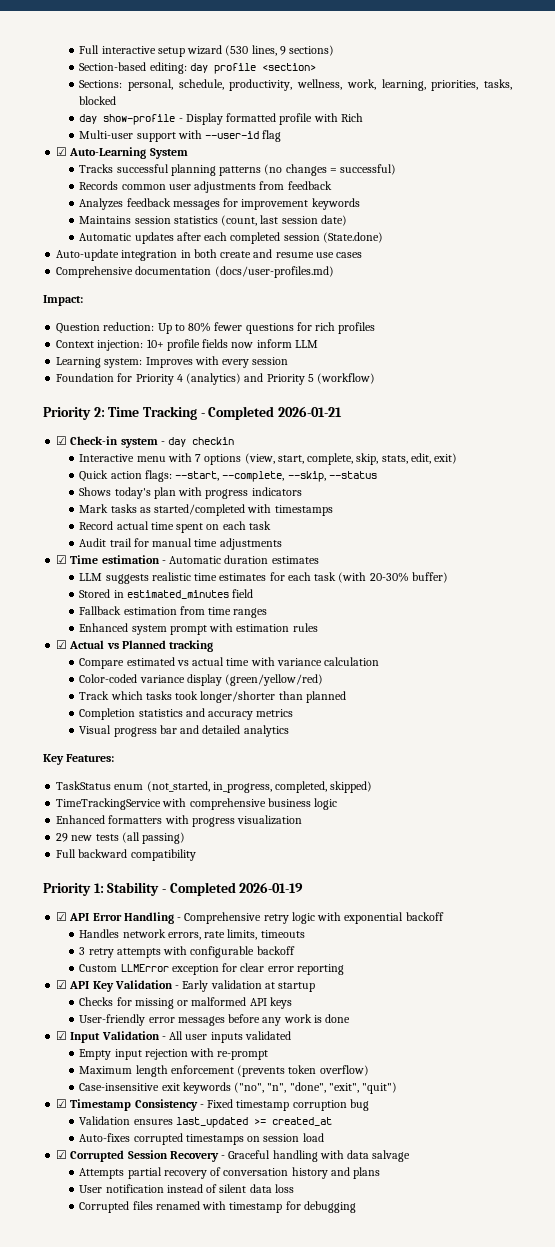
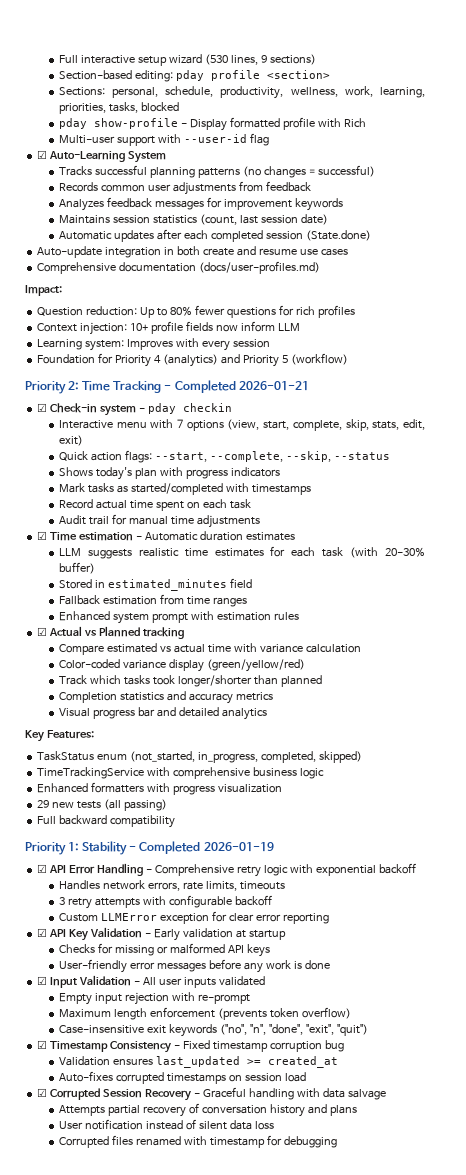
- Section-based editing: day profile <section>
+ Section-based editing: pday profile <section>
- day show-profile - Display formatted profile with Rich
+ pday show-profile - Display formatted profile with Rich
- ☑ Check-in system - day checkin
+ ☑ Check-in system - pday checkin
* * *
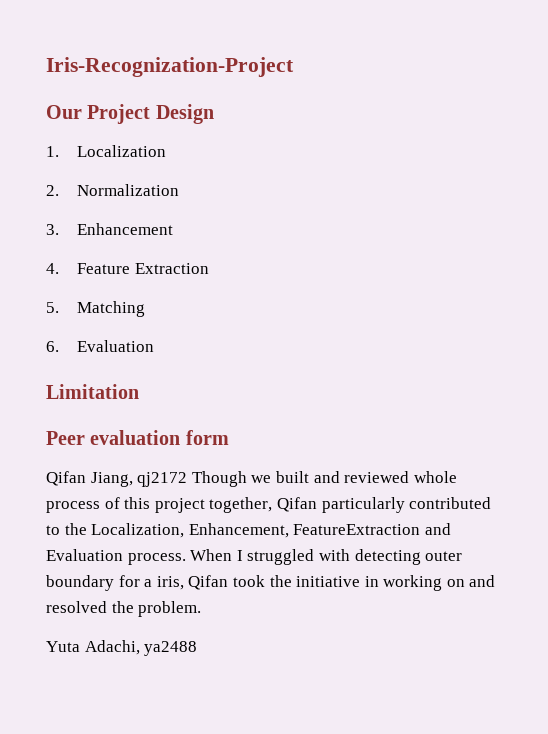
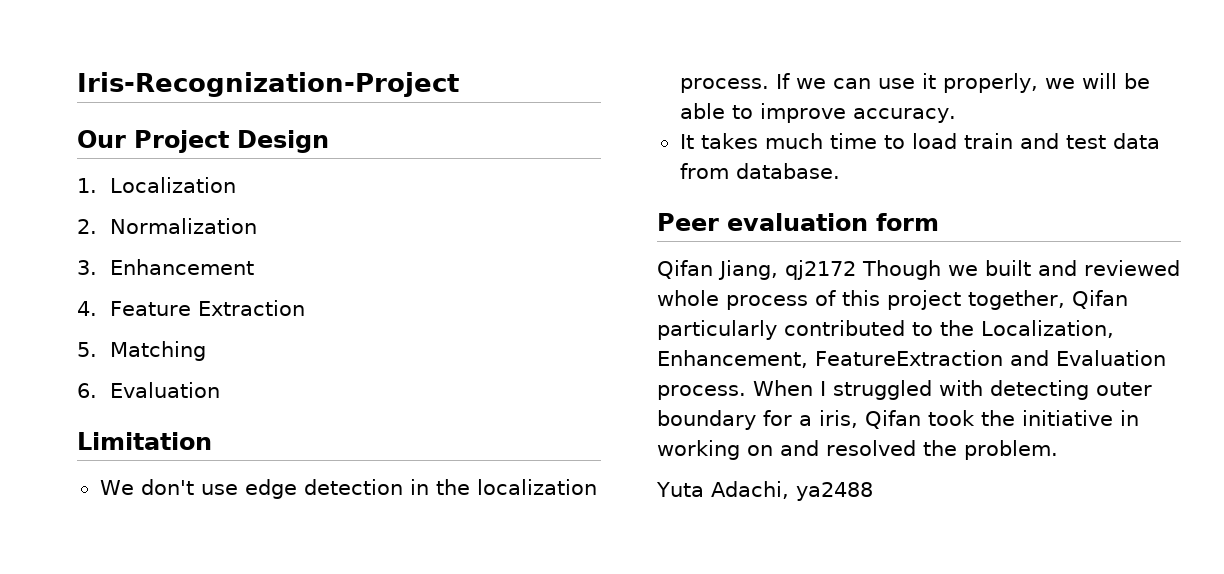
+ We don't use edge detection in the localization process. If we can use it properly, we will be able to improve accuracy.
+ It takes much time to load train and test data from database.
---
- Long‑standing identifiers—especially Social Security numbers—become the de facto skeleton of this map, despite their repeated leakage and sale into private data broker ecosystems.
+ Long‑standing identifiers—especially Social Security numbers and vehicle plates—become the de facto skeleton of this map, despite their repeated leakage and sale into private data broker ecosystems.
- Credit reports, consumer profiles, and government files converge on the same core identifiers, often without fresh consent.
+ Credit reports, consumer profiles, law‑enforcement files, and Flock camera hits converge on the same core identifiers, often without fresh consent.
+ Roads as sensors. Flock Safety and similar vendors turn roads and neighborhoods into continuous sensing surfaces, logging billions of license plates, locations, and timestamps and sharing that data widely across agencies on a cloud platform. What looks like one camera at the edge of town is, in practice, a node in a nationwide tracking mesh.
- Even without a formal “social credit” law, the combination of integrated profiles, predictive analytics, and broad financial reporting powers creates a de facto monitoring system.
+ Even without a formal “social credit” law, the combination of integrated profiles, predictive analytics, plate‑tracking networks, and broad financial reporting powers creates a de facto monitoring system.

About this task
Pull out every line above that holds the word "same".

Exercise output
- Credit reports, consumer profiles, and government files converge on the same core identifiers, often without fresh consent.
+ Credit reports, consumer profiles, law‑enforcement files, and Flock camera hits converge on the same core identifiers, often without fresh consent.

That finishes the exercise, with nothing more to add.